Reproduce exactly the line containing "[380,921,457,939] filters ->" and each line after it until the listing ends, leaving pictures out.

══════

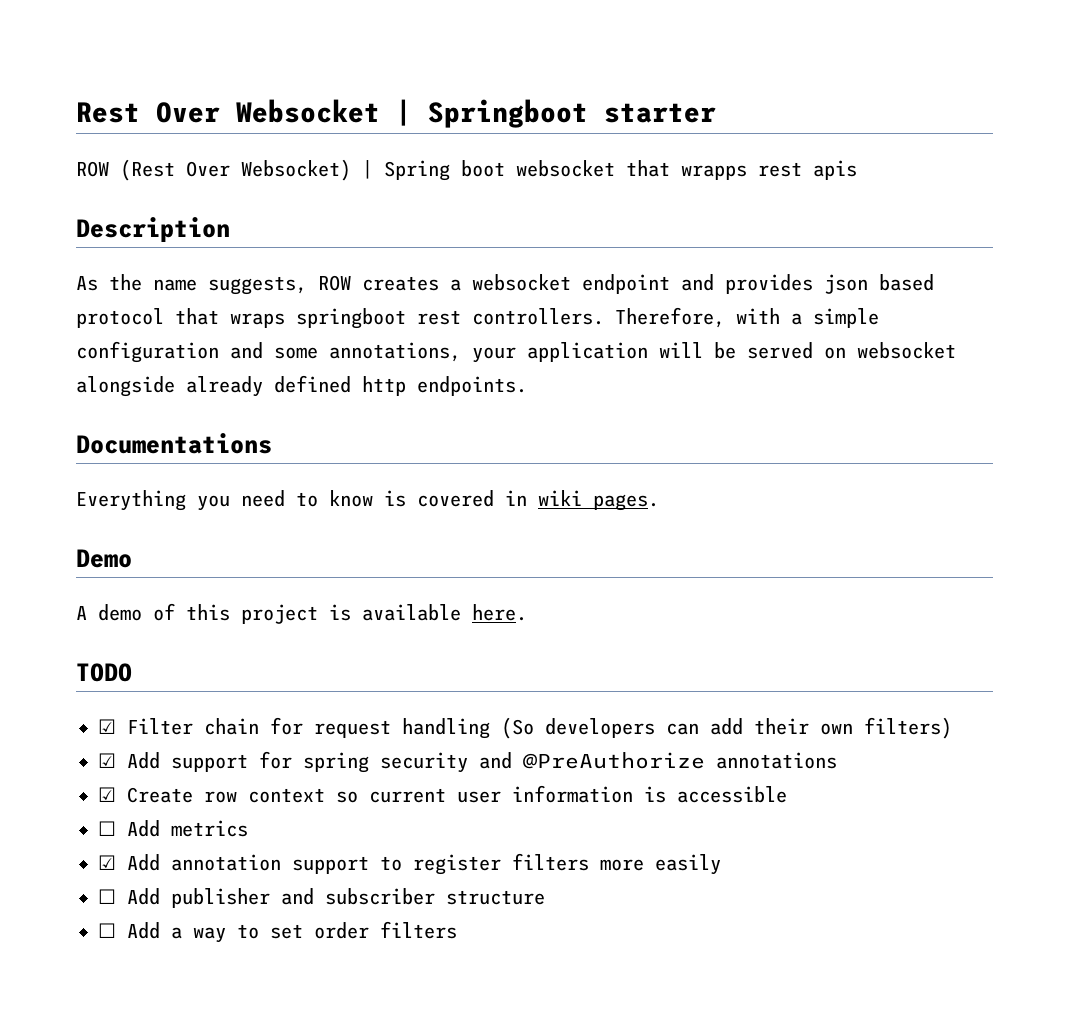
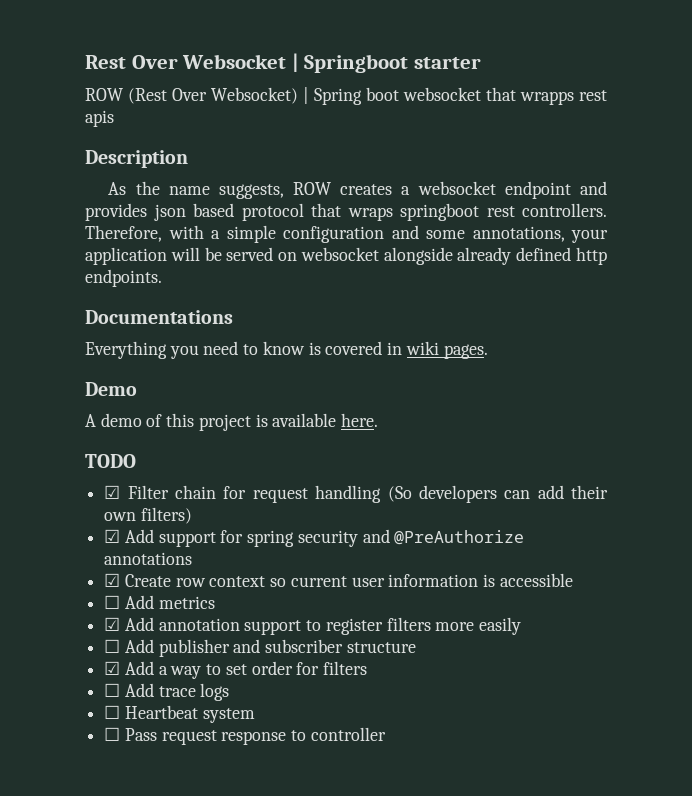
[98,923,116,938] ☐ -> [104,661,121,675] ☑
[380,921,457,939] filters -> [296,661,368,675] [104,683,230,701] [104,705,255,723] [104,727,386,745] for filters // ☐ Add trace logs // ☐ Heartbeat system // ☐ Pass request response to controller

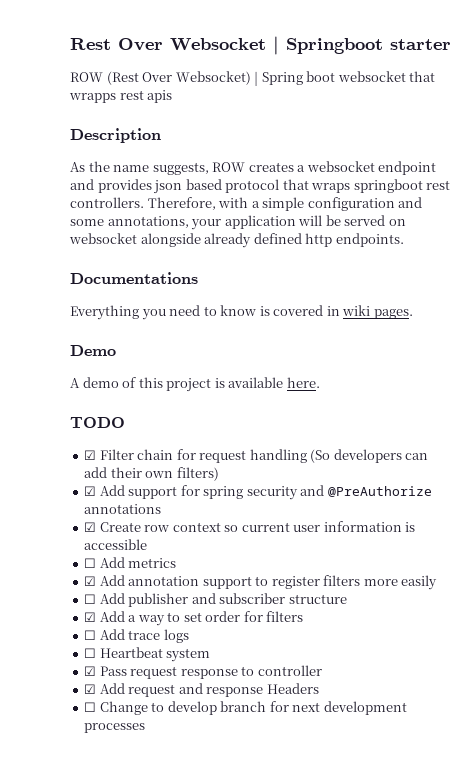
[104,727,121,741] ☐ -> [84,666,97,676] ☑
(386, 734) none -> [84,683,319,697] [84,701,407,715] [84,723,146,733] // ☑ Add request and response Headers // ☐ Change to develop branch for next development processes

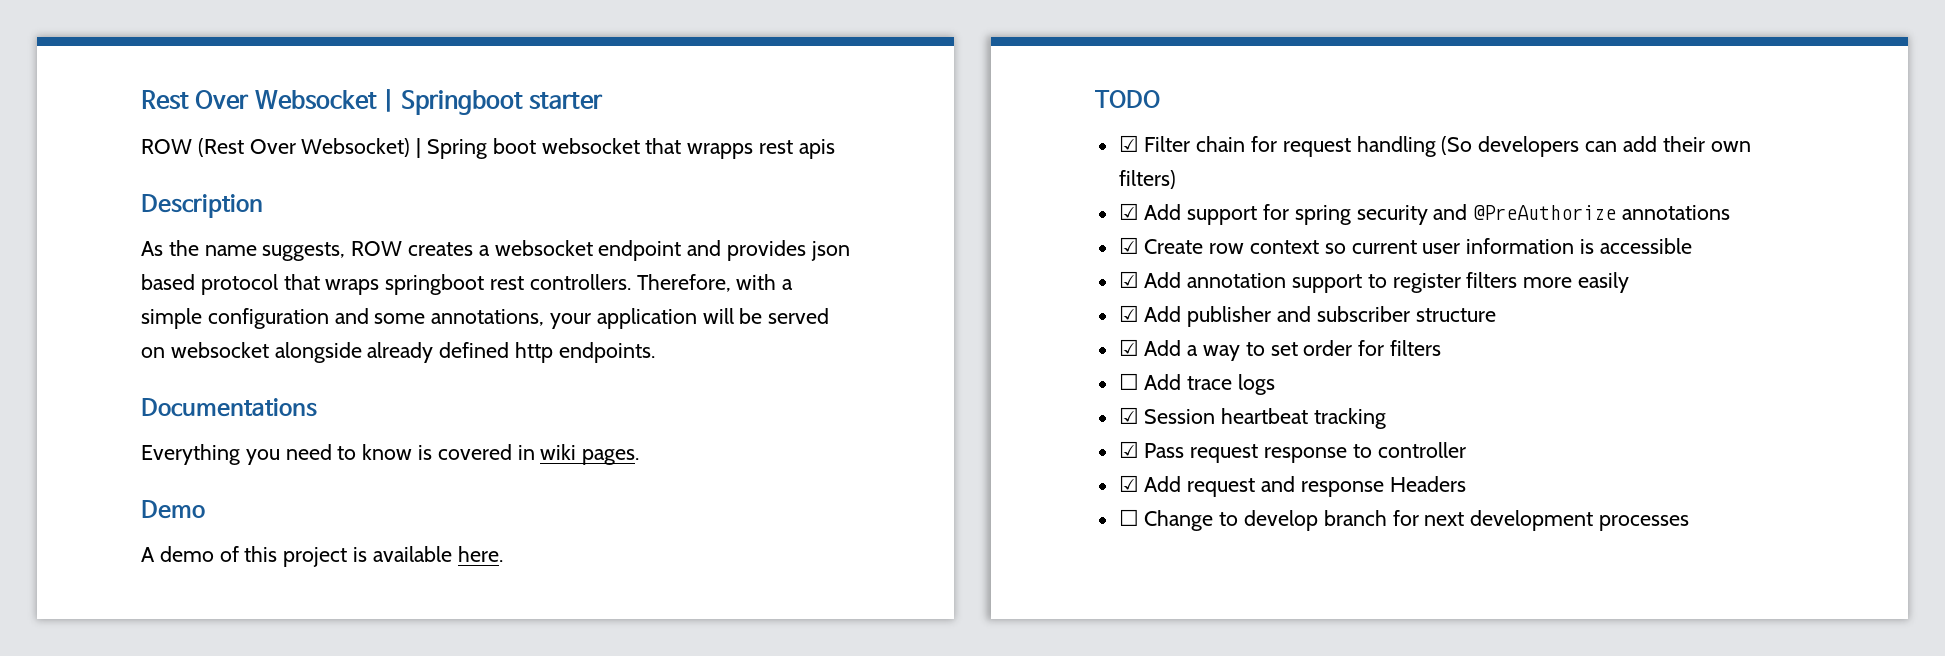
[84,557,177,568] // ☐ Add metrics -> (1692, 246) none
[84,594,97,604] ☐ -> [1118,305,1139,322] ☑
[84,647,211,662] ☐ Heartbeat system -> [1118,407,1387,429] ☑ Session heartbeat tracking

══════

Output for this exercise →
[380,921,457,939] filters -> [296,661,368,675] [104,683,230,701] [104,705,255,723] [104,727,386,745] for filters // ☐ Add trace logs // ☐ Heartbeat system // ☐ Pass request response to controller

[104,727,121,741] ☐ -> [84,666,97,676] ☑
(386, 734) none -> [84,683,319,697] [84,701,407,715] [84,723,146,733] // ☑ Add request and response Headers // ☐ Change to develop branch for next development processes

[84,557,177,568] // ☐ Add metrics -> (1692, 246) none
[84,594,97,604] ☐ -> [1118,305,1139,322] ☑
[84,647,211,662] ☐ Heartbeat system -> [1118,407,1387,429] ☑ Session heartbeat tracking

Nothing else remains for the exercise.